───── Given data ─────

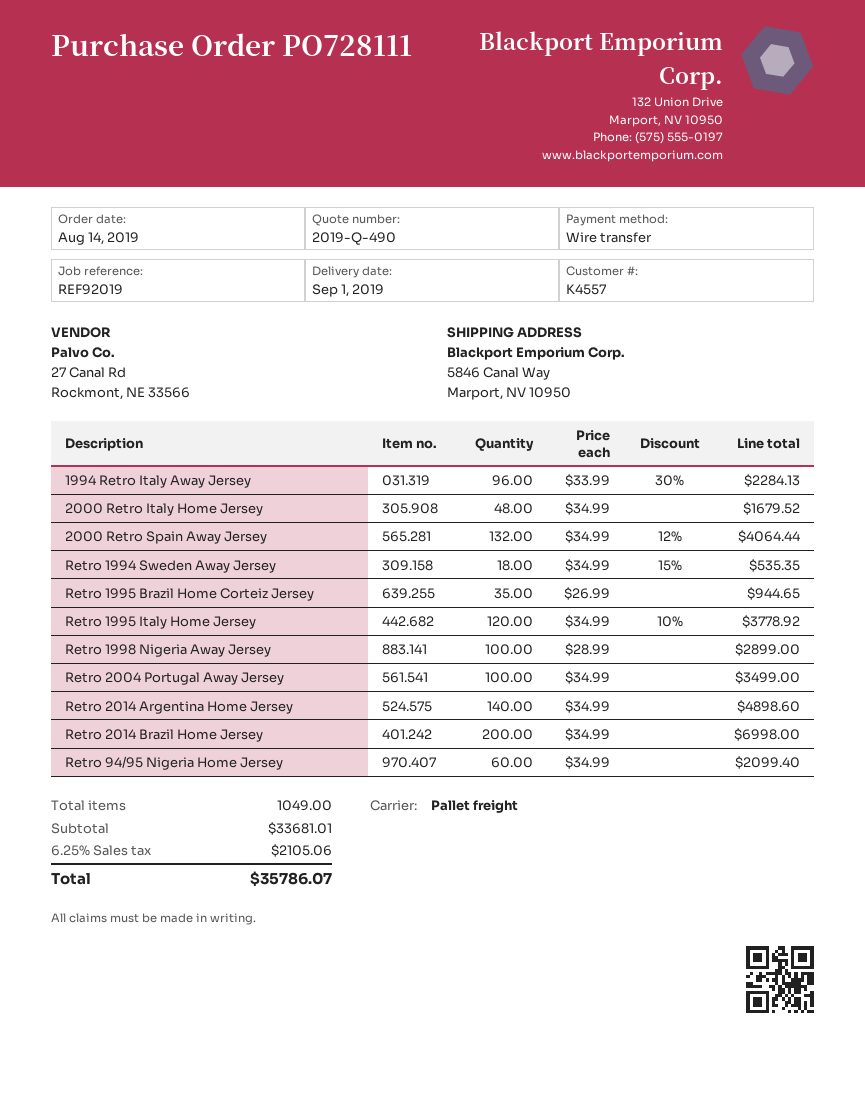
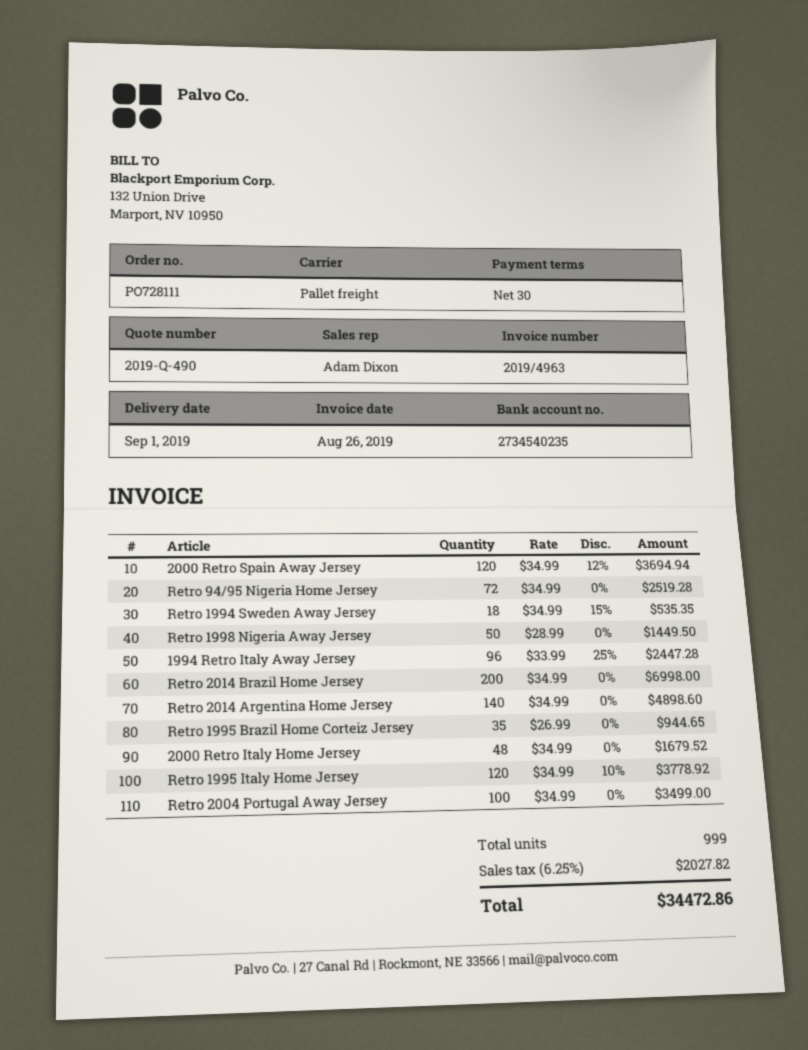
1994 Retro Italy Away Jersey: 96 x 33.99 - 30% = 2284.13 -> 96 x 33.99 - 25% = 2447.28
2000 Retro Spain Away Jersey: 132 x 34.99 - 12% = 4064.44 -> 120 x 34.99 - 12% = 3694.94
Retro 1998 Nigeria Away Jersey: 100 x 28.99 = 2899.00 -> 50 x 28.99 = 1449.50
Retro 94/95 Nigeria Home Jersey: 60 x 34.99 = 2099.40 -> 72 x 34.99 = 2519.28
total quantity: 1049 -> 999
tax: 6.25% = 2105.06 -> 6.25% = 2027.82
total: 35786.07 -> 34472.86

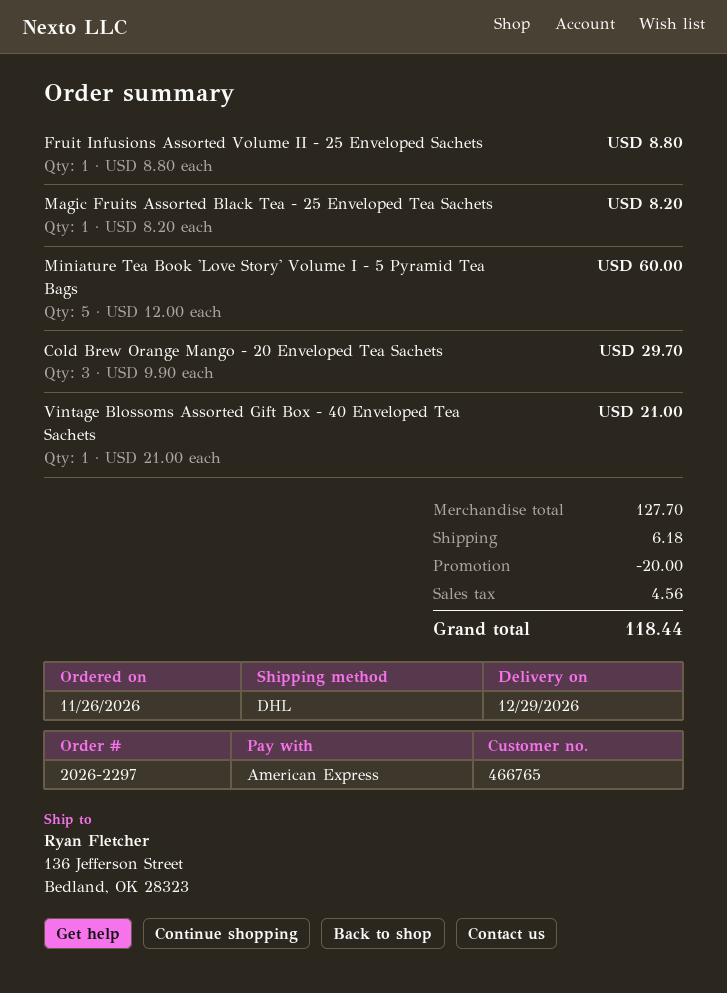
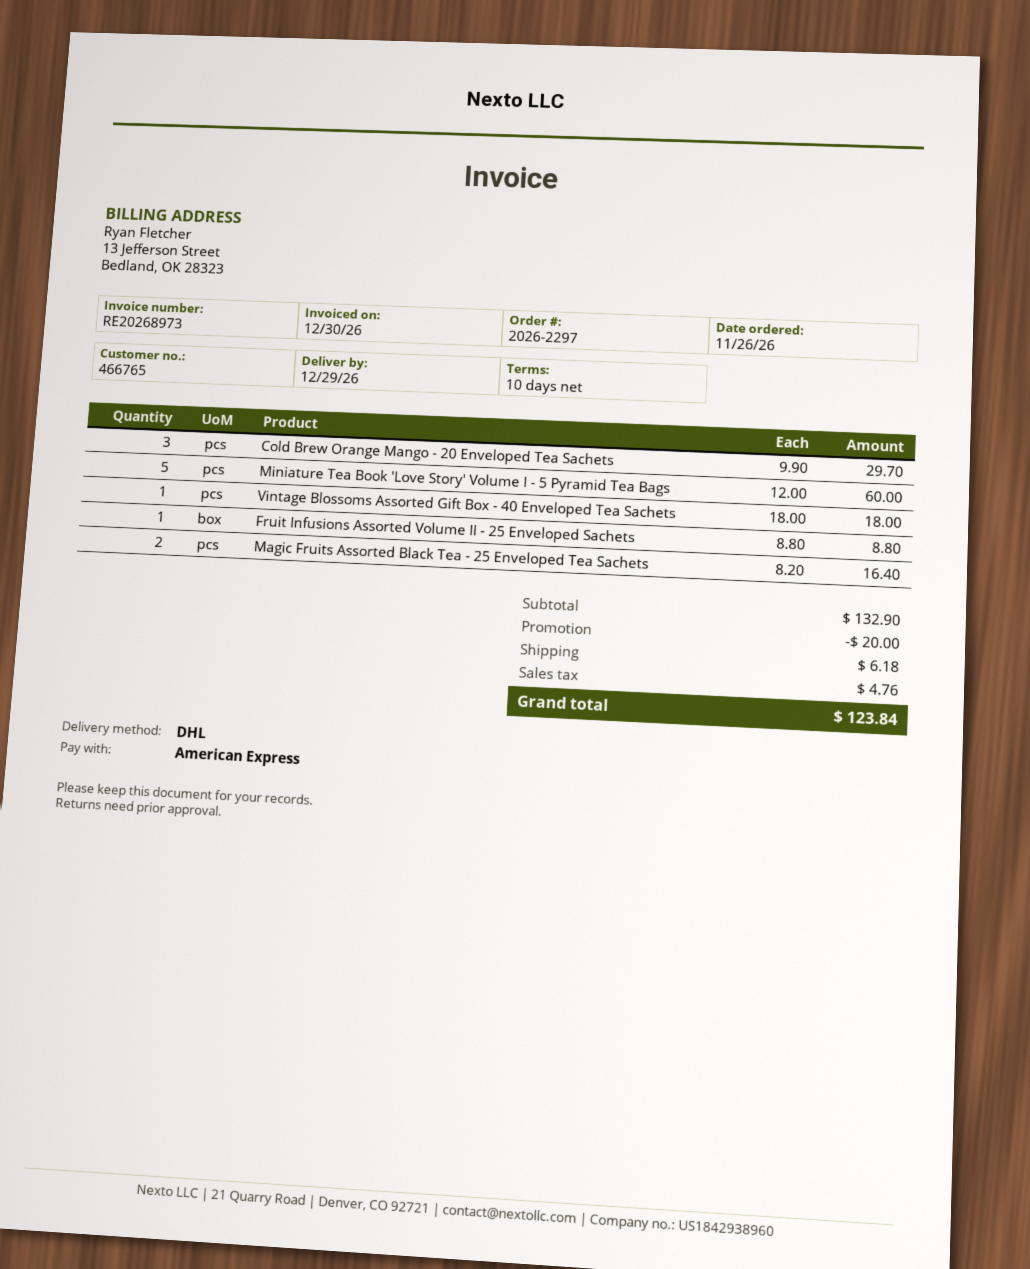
Magic Fruits Assorted Black Tea - 25 Enveloped Tea Sachets: 1 x 8.20 = 8.20 -> 2 x 8.20 = 16.40
Vintage Blossoms Assorted Gift Box - 40 Enveloped Tea Sachets: 1 x 21.00 = 21.00 -> 1 x 18.00 = 18.00
subtotal: 127.70 -> 132.90
tax: 4.56 -> 4.76
total: 118.44 -> 123.84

─────

**About this exercise**
Omitting all images, retype each line of the records precisely.

**Result**
1994 Retro Italy Away Jersey: 96 x 33.99 - 30% = 2284.13 -> 96 x 33.99 - 25% = 2447.28
2000 Retro Spain Away Jersey: 132 x 34.99 - 12% = 4064.44 -> 120 x 34.99 - 12% = 3694.94
Retro 1998 Nigeria Away Jersey: 100 x 28.99 = 2899.00 -> 50 x 28.99 = 1449.50
Retro 94/95 Nigeria Home Jersey: 60 x 34.99 = 2099.40 -> 72 x 34.99 = 2519.28
total quantity: 1049 -> 999
tax: 6.25% = 2105.06 -> 6.25% = 2027.82
total: 35786.07 -> 34472.86

Magic Fruits Assorted Black Tea - 25 Enveloped Tea Sachets: 1 x 8.20 = 8.20 -> 2 x 8.20 = 16.40
Vintage Blossoms Assorted Gift Box - 40 Enveloped Tea Sachets: 1 x 21.00 = 21.00 -> 1 x 18.00 = 18.00
subtotal: 127.70 -> 132.90
tax: 4.56 -> 4.76
total: 118.44 -> 123.84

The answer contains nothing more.